|
|
|
|
|
by broast
1076 days ago
|
|
I don't get where this sentiment comes from. I build software specifically on the concept of predictable results from llm's being composable. Sure, the results are not deterministic in that 100% of the time the exact prompt returns the exact same result, but you can tune your prompts so that 100% of the time they give you a valid result in the result category you were seeking, and with a specific probability distribution of available choices. Prompts are functions that can take concrete input and create a probabilistic output that can be automated upon. Especially if you only need to output one token, i.e a number, boolean, word, object reference. And for obvious reasons - the further you forecast out in a sequence the less accurate you will be. As long as you don't change the underlying model, in a massive model with billions of parameters, there are definitely mechanisms and behaviors to discover that you can reason about. |
|
You can't though, that's the issue. Illustrative here are tokens like "SolidGoldMagikarp", but this does happen to "normal" sequences of tokens as well.

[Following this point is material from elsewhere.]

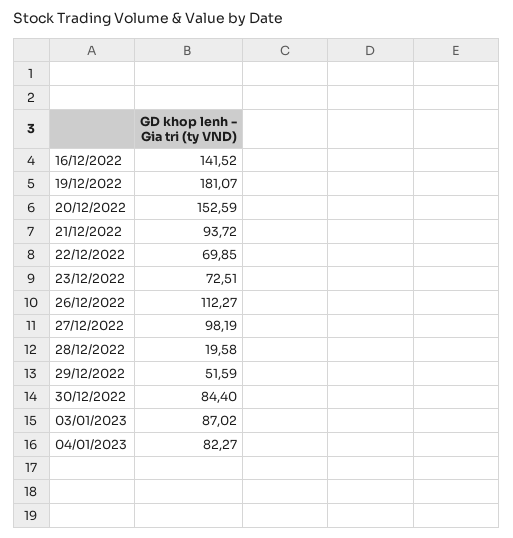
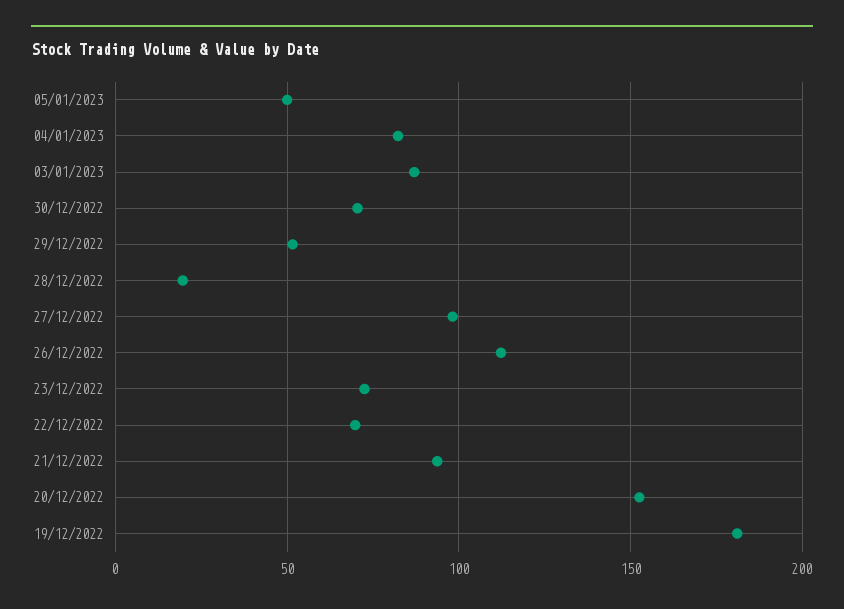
16/12/2022: 141.52 -> none
30/12/2022: 84.4 -> 70
05/01/2023: none -> 50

There is no filter you can build to keep out such mistakes, any set of otherwise normal tokens could trigger the model to produce wrong output.
Because of how large these models and most prompts are, even slight changes in things like attention can cascade into extremely different results.
there are definitely mechanisms and behaviors to discover that you can reason about.
It's faerie logic. The behaviours are mere trends and observations, not underlaying truth.
The faeries reward you for offering them fruit. But offer them apple which fell from the tree exactly 74 hours ago down to the second and they'll kill you. There is no way to know ahead of time which things will upset them.
The risk here is that you're fooled into believing these systems are understandable, that you know how they work, and that you'll mistakenly use them for something where the wrong results have consequences. You'll stop double-checking the output, all humans are lazy like that, and then you'll have disaster on your hands.